Each of BONSARD’s portraits is unique and rare, as he only produces
between 10 and 12 portraits per year. Whether they are in small or large formats, he is committed to perpetuating a tradition of beauty and excellence using the very same tools, materials and techniques as the XVIIth century masters had used in their studios.

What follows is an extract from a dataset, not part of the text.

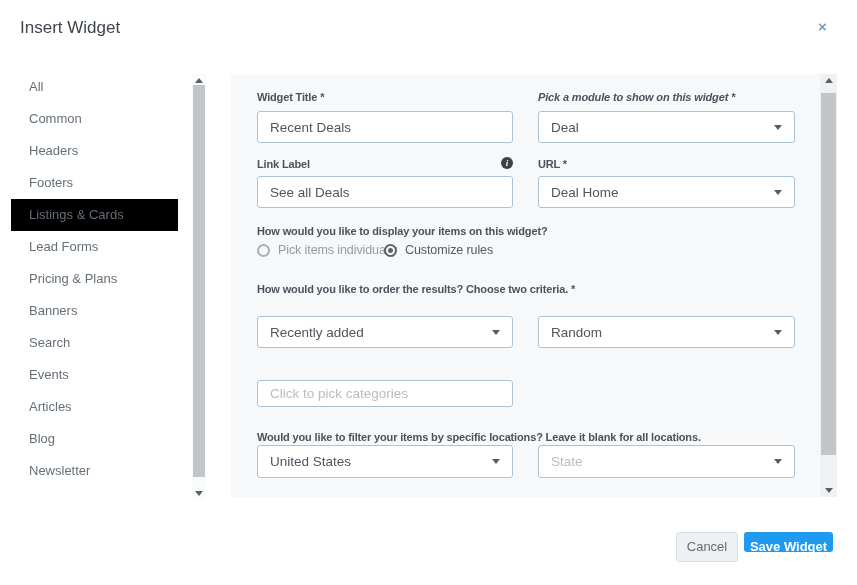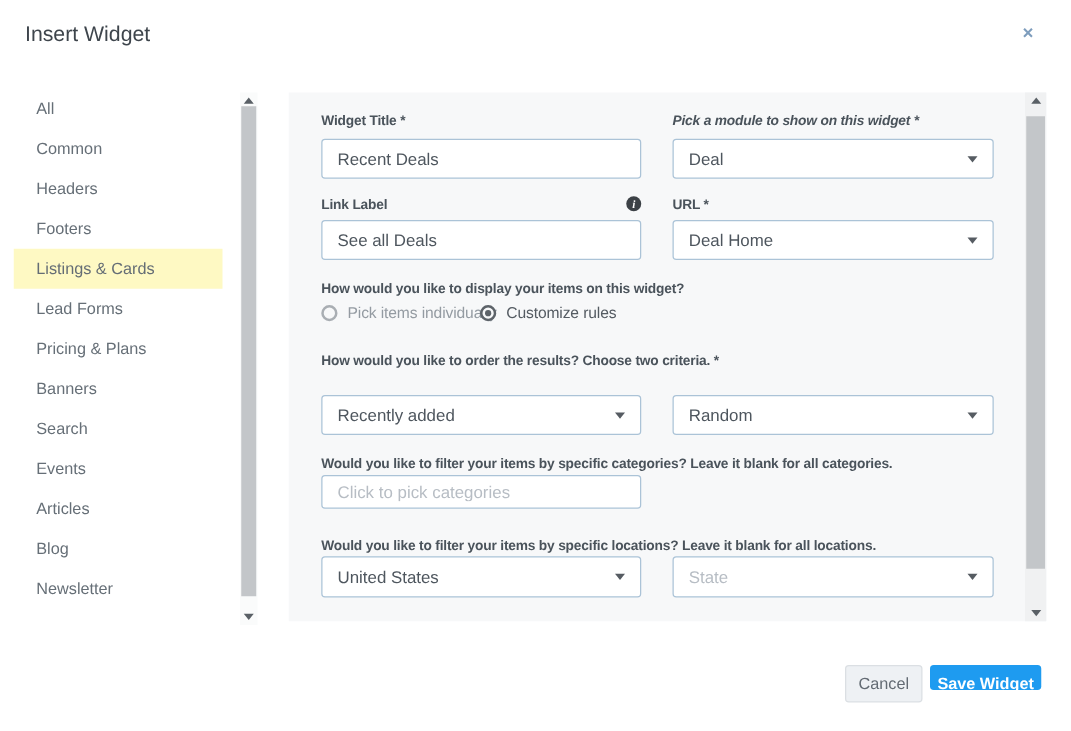"Listings & Cards" .side-item.selected { background: #fef9c3 -> #000000 }
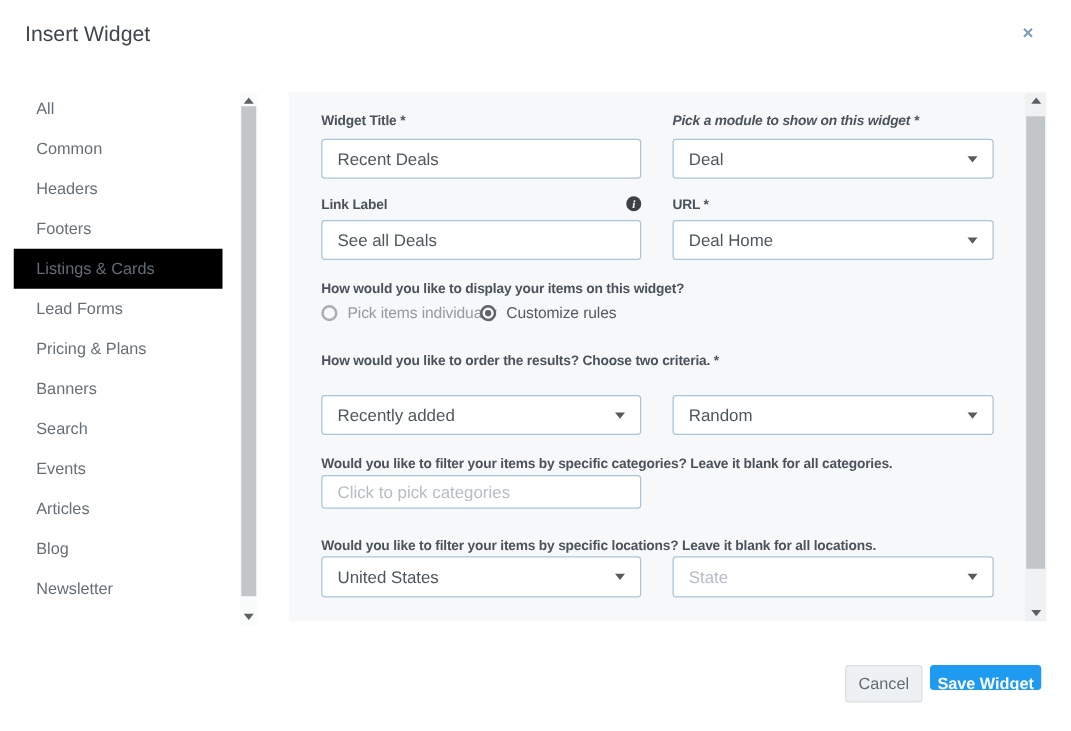"Would you like to filter your items by specific categories?" div.abs { html: <div>Would you like to filter your items by specific categories? Leave it blank for all categories.</div> -> none }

BONSARD uses a palette of just 10 colors. Only the subtle blending and the transparency of the eight coats of paint will be called upon to satisfy his high standard of requirement. To ensure that the colors will stay true and bright for a long, long time, he makes them himself. He steadily grinds the pigments down in walnut oil on a slab of volcanic rock into a mixture, which he gradually transforms into a thick, rich and shiny paste that he sparingly entrusts to a new tube. Sometimes even very rare or precious pigments, such as lapis lazuli, are used in his work.
Priming the medium
BONSARD believes that the background on which he paints is of vital importance. He starts by applying a base of glue - made from hare skin and the bladders of caviar-producing sturgeons – all over the canvas. Its purpose is to fill in the gaps between the threads of the weave, but also to protect the canvas so that it does not absorb any of the oil from the next layer. Then, he applies a coat of red primer (red ocher) to the canvas, whose role is to capture the light in the painting, a technique commonly employed by Rembrandt, Honthorst, Le Nain, Velazquez, Champaigne and Chardin.
Cooking the oil
So that these paintings are still as vivid in five hundred years’ time, BONSARD prepares his oils in same way as the XVIIth century artists. The longevity of the finished painting relies entirely on the quality of oil used in grinding the pigments. He prefers to use only walnut oil – as did Rubens and Vermeer – since it improves with airing better than linseed oil, and hardly ever turns yellow. The walnuts come from the Charente region, from a local producer who extracts the oil for him by cold pressing. The cooking of the oils will depend on the type of pigments needed.
Making the brushes
BONSARD only uses round brushes that he makes himself to obtain the right degree of softness. It is from browsing the countryside that he finds his raw materials: all he needs are a few farm pigs, squirrel tails, swan, chicken or pigeon feathers to create his brushes. For the top layers he chooses the softest brushes, to allow the final touches to blend in together or to erase any stroke marks left by the silk brushes.
Manufacturing binders and varnish
Just as the Van Eyck brothers did in the XVth century, to ensure the transparency and brilliance of his varnish, BONSARD has his resin delivered from the island of Chios in Greece. To this resin, taken from a 3m-high mastic bush, BONSARD adds Canadian balsam to make the varnish suppler. Spirit of turpentine extracted only from maritime pines that grow in a forest near Bordeaux is used for diluting the varnish. He rectifies it if necessary in a small still.